— Assigned task —
Up through the line that contains "none -> [56,409,901,500]", retype the entries exactly, beginning at the very first line.

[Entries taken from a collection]
>>>
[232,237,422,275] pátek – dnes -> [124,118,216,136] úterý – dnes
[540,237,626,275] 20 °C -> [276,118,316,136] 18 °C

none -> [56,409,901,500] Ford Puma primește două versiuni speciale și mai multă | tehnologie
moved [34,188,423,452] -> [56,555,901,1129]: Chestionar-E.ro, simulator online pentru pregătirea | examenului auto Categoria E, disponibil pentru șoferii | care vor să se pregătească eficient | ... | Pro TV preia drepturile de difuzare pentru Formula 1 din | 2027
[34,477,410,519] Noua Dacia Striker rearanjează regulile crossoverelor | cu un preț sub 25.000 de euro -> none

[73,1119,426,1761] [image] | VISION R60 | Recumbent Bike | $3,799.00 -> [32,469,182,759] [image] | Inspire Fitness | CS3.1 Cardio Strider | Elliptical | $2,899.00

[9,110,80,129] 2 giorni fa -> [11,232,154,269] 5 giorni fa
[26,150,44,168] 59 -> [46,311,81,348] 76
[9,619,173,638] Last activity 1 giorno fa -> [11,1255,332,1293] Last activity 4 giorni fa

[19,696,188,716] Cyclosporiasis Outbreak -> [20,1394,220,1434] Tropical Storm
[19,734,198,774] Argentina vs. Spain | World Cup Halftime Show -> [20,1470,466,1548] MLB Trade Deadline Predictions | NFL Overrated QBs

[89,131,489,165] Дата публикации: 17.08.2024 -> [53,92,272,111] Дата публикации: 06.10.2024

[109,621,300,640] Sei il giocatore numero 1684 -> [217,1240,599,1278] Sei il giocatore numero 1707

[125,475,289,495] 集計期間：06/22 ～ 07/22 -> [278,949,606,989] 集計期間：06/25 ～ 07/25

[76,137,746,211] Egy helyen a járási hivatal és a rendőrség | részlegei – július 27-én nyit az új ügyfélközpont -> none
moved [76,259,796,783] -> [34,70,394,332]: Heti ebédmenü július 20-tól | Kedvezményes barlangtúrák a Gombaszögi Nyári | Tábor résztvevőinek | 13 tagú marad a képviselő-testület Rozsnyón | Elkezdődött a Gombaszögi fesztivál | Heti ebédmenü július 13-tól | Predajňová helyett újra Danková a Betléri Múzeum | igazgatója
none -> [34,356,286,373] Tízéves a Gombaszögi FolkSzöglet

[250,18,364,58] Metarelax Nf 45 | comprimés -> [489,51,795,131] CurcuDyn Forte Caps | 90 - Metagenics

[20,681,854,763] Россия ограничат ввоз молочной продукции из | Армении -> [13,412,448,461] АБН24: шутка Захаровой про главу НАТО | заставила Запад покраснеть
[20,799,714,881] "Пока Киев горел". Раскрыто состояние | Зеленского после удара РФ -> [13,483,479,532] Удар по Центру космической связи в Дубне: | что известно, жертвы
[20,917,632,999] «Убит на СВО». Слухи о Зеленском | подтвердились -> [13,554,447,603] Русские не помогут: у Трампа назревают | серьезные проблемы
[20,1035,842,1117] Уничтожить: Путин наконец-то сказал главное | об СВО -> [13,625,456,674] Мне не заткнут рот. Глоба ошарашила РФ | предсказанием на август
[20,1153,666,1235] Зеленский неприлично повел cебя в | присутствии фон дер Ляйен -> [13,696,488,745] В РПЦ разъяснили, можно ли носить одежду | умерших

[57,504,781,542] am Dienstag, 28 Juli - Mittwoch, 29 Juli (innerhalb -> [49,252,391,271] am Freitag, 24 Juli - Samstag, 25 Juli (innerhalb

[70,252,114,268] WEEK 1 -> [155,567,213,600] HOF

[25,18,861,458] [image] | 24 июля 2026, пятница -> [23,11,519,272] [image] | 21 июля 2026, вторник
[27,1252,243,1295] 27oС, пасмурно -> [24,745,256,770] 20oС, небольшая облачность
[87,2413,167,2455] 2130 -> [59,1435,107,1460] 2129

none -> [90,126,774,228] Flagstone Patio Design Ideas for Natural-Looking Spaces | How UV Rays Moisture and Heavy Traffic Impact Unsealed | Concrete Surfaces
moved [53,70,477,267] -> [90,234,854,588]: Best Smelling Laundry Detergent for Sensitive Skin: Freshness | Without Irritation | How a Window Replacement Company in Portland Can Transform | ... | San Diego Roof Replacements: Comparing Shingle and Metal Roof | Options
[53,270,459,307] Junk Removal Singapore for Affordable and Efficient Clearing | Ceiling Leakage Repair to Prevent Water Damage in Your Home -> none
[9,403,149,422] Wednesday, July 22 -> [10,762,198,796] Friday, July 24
<<<
— Expected answer —
[232,237,422,275] pátek – dnes -> [124,118,216,136] úterý – dnes
[540,237,626,275] 20 °C -> [276,118,316,136] 18 °C

none -> [56,409,901,500] Ford Puma primește două versiuni speciale și mai multă | tehnologie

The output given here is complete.